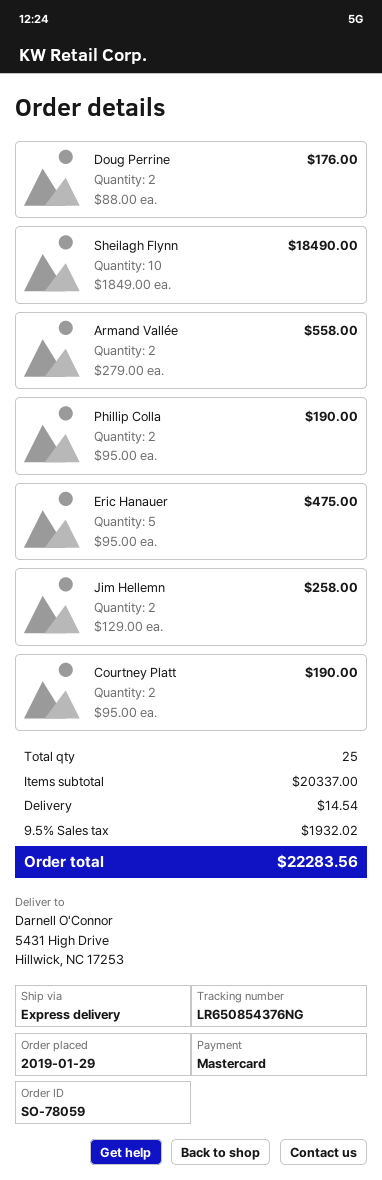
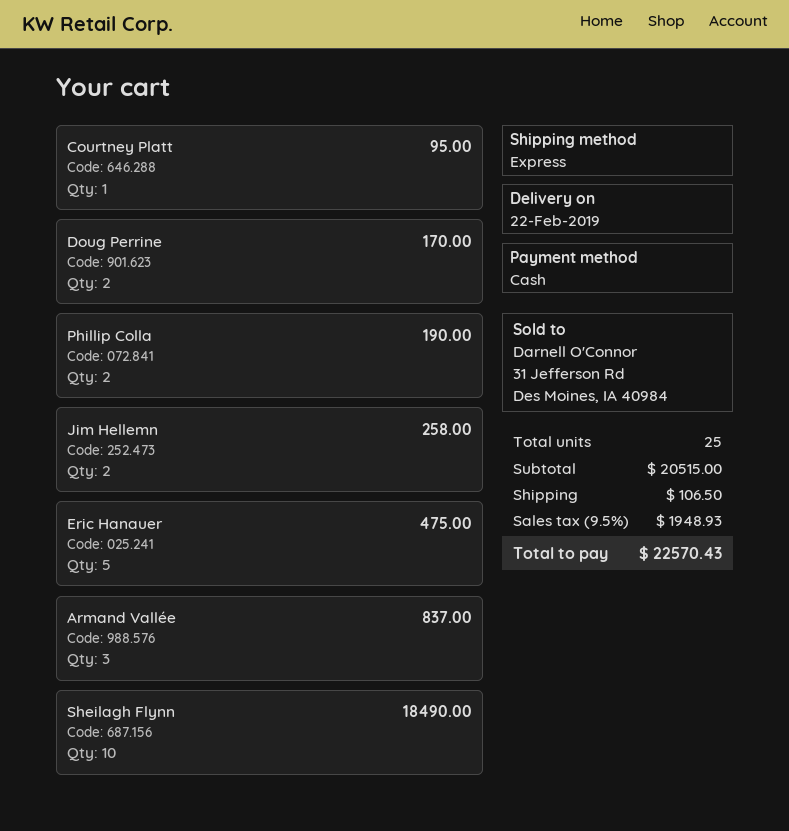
payment method: Mastercard -> cash
Doug Perrine: 2 for 176.00 -> 2 for 170.00
Armand Vallée: 2 for 558.00 -> 3 for 837.00
Courtney Platt: 2 for 190.00 -> 1 for 95.00
subtotal: 20337.00 -> 20515.00
shipping: 14.54 -> 106.50
tax: 9.5% = 1932.02 -> 9.5% = 1948.93
total: 22283.56 -> 22570.43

### Exercise objective
The answer must be an exact copy of the lines from the one containing "Armand Vallée: 2 for 558.00 -> 3 for 837.00" through the last line of the records, both included.

### Task solution
Armand Vallée: 2 for 558.00 -> 3 for 837.00
Courtney Platt: 2 for 190.00 -> 1 for 95.00
subtotal: 20337.00 -> 20515.00
shipping: 14.54 -> 106.50
tax: 9.5% = 1932.02 -> 9.5% = 1948.93
total: 22283.56 -> 22570.43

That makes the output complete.